# My son's first deer...monster deer!



## itflysitdies (Dec 16, 2008)

Dylan went on a managed hunt this weekend in Murray Co.  He bagged this 8 point around 4:30 Sunday the 7th. 22 inch main beam , 18 ¼ inch spread, 7 ½ inch G4, 145 lbs.  THIS WAS HIS FIRST DEER EVER!!!!  He dropped it with one shot of a .243 from 51 yards.  He is so excited and we are very proud of him.
[/ATTACH]


----------



## GEORGIA-HAMMER64 (Dec 16, 2008)

congrats dylan thats a true trophy for your first deer


----------



## cmghunter (Dec 16, 2008)

Nice...REAL.... Nice  Congrats young man


----------



## Arrow3 (Dec 16, 2008)

Great buck!


----------



## carabrook (Dec 16, 2008)

thats gonna cost some money at the taxidermist...............money well spent, congrats


----------



## bkb (Dec 16, 2008)

nice buck little man


----------



## Handgunner (Dec 16, 2008)

Very nice!!! Way to go young man!


----------



## BIGABOW (Dec 16, 2008)

WTG Young man!


----------



## LJay (Dec 16, 2008)

Boy that's nice . NIZE


----------



## Hoss (Dec 16, 2008)

Awesome first deer.  Congrats to Dylan.

Hoss


----------



## Backcountry (Dec 16, 2008)

that's great!!!  congrats


----------



## Paymaster (Dec 16, 2008)

Congratulations on a really fine first buck!!!!!!!!!!!!!!!!!


----------



## BOWHUNTER! (Dec 17, 2008)

That's a great buck whether it's his first or 21st buck.

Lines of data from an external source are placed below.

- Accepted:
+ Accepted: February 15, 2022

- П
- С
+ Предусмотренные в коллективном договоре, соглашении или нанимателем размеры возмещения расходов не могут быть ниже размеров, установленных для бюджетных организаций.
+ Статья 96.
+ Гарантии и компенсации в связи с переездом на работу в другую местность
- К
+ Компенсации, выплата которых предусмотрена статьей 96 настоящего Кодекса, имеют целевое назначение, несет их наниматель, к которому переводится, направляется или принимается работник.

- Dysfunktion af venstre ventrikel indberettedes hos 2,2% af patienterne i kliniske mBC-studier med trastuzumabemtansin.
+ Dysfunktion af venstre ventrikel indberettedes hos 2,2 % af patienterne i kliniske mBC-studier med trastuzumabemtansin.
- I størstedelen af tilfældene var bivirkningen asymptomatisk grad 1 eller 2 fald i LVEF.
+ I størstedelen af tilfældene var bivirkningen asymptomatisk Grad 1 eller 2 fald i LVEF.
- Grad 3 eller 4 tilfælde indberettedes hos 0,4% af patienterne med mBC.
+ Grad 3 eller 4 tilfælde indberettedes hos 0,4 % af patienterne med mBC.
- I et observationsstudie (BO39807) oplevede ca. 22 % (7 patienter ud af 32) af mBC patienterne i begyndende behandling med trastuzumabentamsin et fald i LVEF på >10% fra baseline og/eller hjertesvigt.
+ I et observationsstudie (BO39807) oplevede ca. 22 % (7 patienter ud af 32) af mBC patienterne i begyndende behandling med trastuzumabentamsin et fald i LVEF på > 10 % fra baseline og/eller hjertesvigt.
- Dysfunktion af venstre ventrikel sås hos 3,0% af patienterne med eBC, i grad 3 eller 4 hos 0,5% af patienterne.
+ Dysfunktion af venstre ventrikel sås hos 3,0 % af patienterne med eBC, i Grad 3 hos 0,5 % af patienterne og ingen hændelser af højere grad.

Awesome.


----------



## Jim Thompson (Dec 17, 2008)

very fine!  congrats young man


----------



## leo (Dec 17, 2008)

CONGRATS ... to the young hunter


----------



## capt stan (Dec 17, 2008)

Congrats!! Fine Buck!


----------



## phillipv (Dec 17, 2008)

Great deer, Dylan!!!! Hope that's the first of many!!!!


----------



## Crazyhorse (Dec 17, 2008)

Great buck.  That's amazing, making unforgettable memories!


----------



## The AmBASSaDEER (Dec 17, 2008)

Great shootin Dylan!


----------



## Jasper (Dec 17, 2008)

Dylan, you da man! Congrats to Dad, too. I know you're very proud!


----------



## woodland warrior (Dec 17, 2008)

great first deer!! wish my first one would have been even close to that.


----------



## 2-shot (Dec 17, 2008)

Great buck, way to go!


----------



## Perkins (Dec 17, 2008)

Great deer!!


----------



## Adirondacker (Dec 17, 2008)

Man what a buck! Nice job.


----------



## Stumper (Dec 17, 2008)

Congrads to the young man! Awesome buck!


----------



## cokemn (Dec 17, 2008)

congrats nice buck


----------



## tinytim (Dec 19, 2008)

Well Done!!!!!


----------



## 25.06 (Dec 19, 2008)

Very nice, Good Deal


----------



## mark72 (Dec 19, 2008)

WTG Dylan. I hunted for several yaers before i goy a chace at someting that nice.


----------



## ray97303 (Dec 20, 2008)

Awesome Dylan!


----------



## Xeroid (Dec 23, 2008)

Awesome deer!


----------



## BUCK 87JT (Dec 24, 2008)

It dnt have g4s


----------



## kyhunter (Dec 25, 2008)

Thats what hunting is about      Great job


----------



## turk2di (Dec 25, 2008)

That is a hoss! Congrats!!


----------



## WildBuck (Dec 26, 2008)

Very nice deer. Were you on the North or South end of the county? 
Just a close reference.


----------



## 01Foreman400 (Dec 26, 2008)

What a buck.  Going to be hard to top that one.  Tell him congrats and keep up the good work.


----------



## thmbarry (Dec 26, 2008)

Very Impressive!


----------



## nickel back (Dec 26, 2008)

WTG.....congrats on the nice buck


----------



## letsemwalk (Dec 26, 2008)

very nice. Congrats to your son.


----------



## Coon Dog (Dec 27, 2008)

*cant wait to see it on the wall*

good job nephew im so happy for you


----------



## irishleprechaun (Jan 5, 2009)

Now explain to him that each buck you take has to be bigger than the last and watch his expression

I look forward to the day I get one that big and I've been hunting a few decades.

Excellent buck!


----------



## vin-man (Jan 5, 2009)

Great shootin Dylan!  You the man!!!!


----------



## msubulldog (Jan 10, 2009)

Great first deer!  Congrats to the young man


----------



## Gentleman4561 (Jan 10, 2009)

very nice buck way to go


----------



## Buano (Jan 10, 2009)

*Dylan did well but ...*

Dylan did well bagging a very nice deer, but my sincerest congratulations go to HIS PARENTS for creating another generation of outdoorsman! Our outdoor heritage will die unless WE pass it on!!


----------



## Huntr (Jan 10, 2009)

Congratulations on a Nice Deer / Great memories.


----------